JORF n°0080 du 4 avril 2015 page 6232 texte n° 9
ARRETE
Arrêté du 23 mars 2015 fixant certaines prescriptions d’harmonisation des préenseignes dérogatoires.
NOR: DEVL1507007A
ELI: http://legifrance.gouv.fr/eli/arrete/2015/3/23/DEVL1507007A/jo/texte
La ministre de l’écologie, du développement durable et de l’énergie,
Vu le code de l’environnement, notamment ses articles L. 581-19 et L. 581-20 ;
Vu le code de la route, notamment ses articles R. 418-2, R. 418-4 et R. 418-6 ;
Vu la loi n° 2010-788 du 12 juillet 2010 portant engagement national pour l’environnement, notamment son article 42 ;
Vu le décret n° 2012-118 du 30 janvier 2012 relatif à la publicité extérieure, aux enseignes et aux préenseignes pris pour l’application de la loi n° 2010-788 du 12 juillet 2010 portant engagement national pour l’environnement, notamment ses articles 13 et 17 applicables au 13 juillet 2015 ;
Vu l’arrêté du 24 novembre 1967 modifié relatif à la signalisation des routes et des autoroutes,
Arrête :
Article 1
Les dispositions du présent arrêté sont applicables en l’absence de prescriptions des gestionnaires de voirie relatives à l’harmonisation des préenseignes dérogatoires, signalant les activités suivantes :
– activités en relation avec la fabrication ou la vente de produits du terroir par des entreprises locales ;
– activités culturelles ;
– monuments historiques, classés ou inscrits, ouverts à la visite ;
– à titre temporaire, opérations et manifestations exceptionnelles mentionnées à l’article L.581-20 du code de l’environnement.
Article 2
En référence à l’article R. 418-2-II du code de la route, les préenseignes dérogatoires ne doivent pouvoir être confondues avec les dispositifs de signalisation routière existants établis par ce dernier.
Elles doivent notamment se distinguer des dispositifs de signalisation routière, par leurs couleurs, leurs formes, leurs dimensions, leur contenu et leur emplacement.
En référence à l’article R. 418-2-I du code de la route, toute indication de localité mentionnée sur une préenseigne dérogatoire ne peut être complétée par une flèche ou par une distance kilométrique.
Les préenseignes dérogatoires ne peuvent pas non plus comporter de signes du type idéogrammes ou logotypes utilisés dans le cadre de la signalisation routière.

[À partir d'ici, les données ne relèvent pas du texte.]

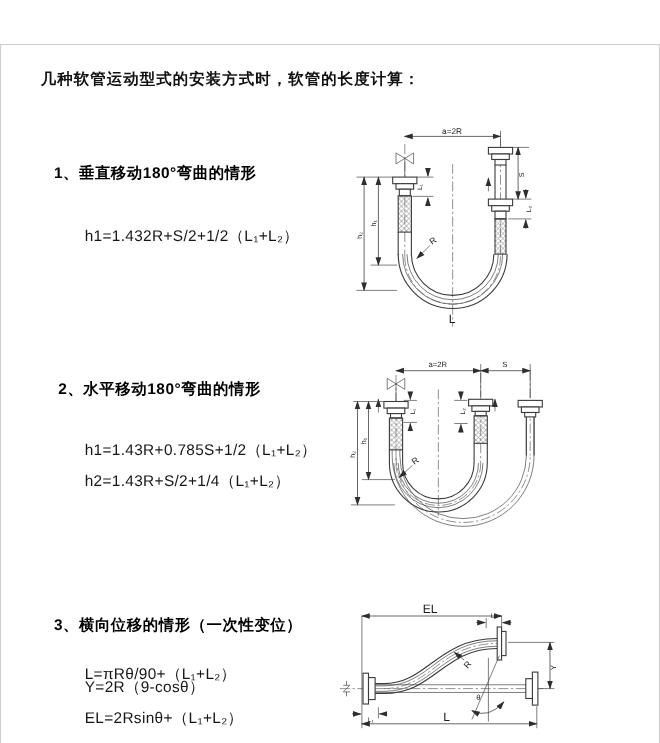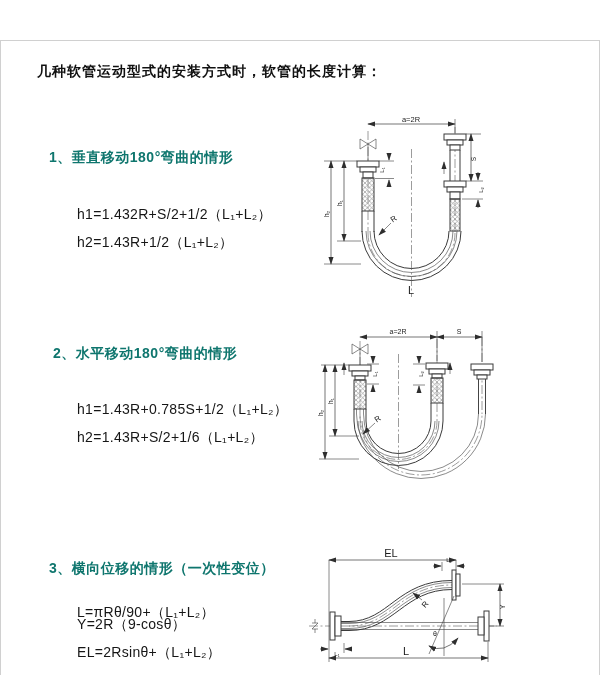"1、垂直移动180°弯曲的情形" .sec-heading { color: #0f766e -> #000000 }
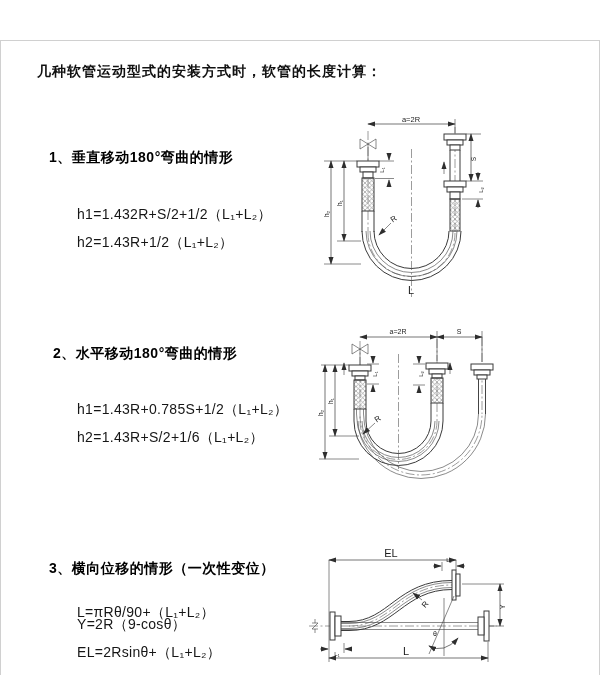"h2=1.43R+1/2（L₁+L₂）" div.formula { html: <div>h2=1.43R+1/2（L₁+L₂）</div> -> none }
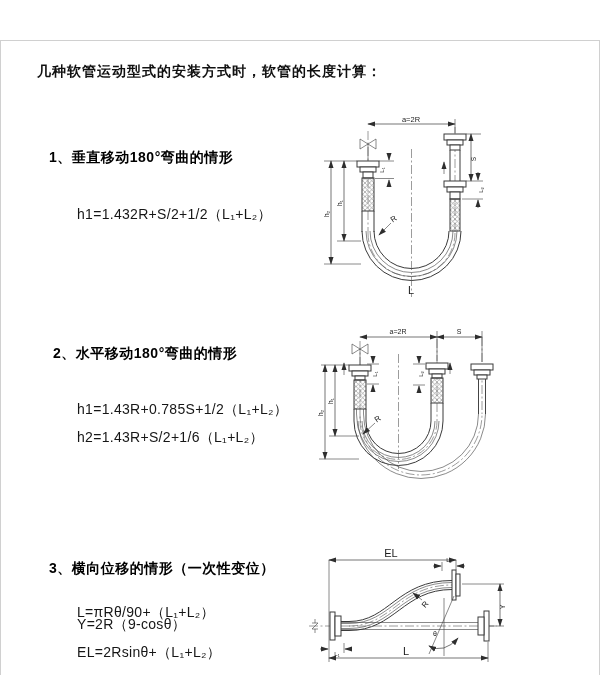"h2=1.43R+S/2+1/6（L₁+L₂）" div.formula { text: 1.43R+S/2+1/6 -> 1.43R+S/2+1/4 }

Ainsi et conformément à l’article R.418-4 du code de la route, les préenseignes dérogatoires ne doivent pas être « de nature, soit à réduire la visibilité ou l’efficacité des signaux réglementaires, soit à éblouir les usagers des voies publiques, soit à solliciter leur attention dans des conditions dangereuses pour la sécurité routière ».
En outre, les préenseignes dérogatoires visibles des routes nationales, départementales et communales n’ayant pas le caractère de routes express peuvent être installées à une distance inférieure à celle de 20 mètres, ceci en référence au premier alinéa de l’article R. 418-6 du code de la route, sous réserve d’être implantées en dehors du domaine public et d’être situées à cinq mètres au moins du bord de la chaussée.
Article 3
La hauteur des préenseignes dérogatoires panneau inclus ne peut excéder une hauteur de 2,20 mètres au-dessus du niveau du sol.
Deux préenseignes dérogatoires au maximum peuvent être juxtaposées l’une sur l’autre et verticalement alignées sur un seul et même mât.
Seuls les mâts mono-pieds sont autorisés, leur largeur ne pouvant excéder 15 cm.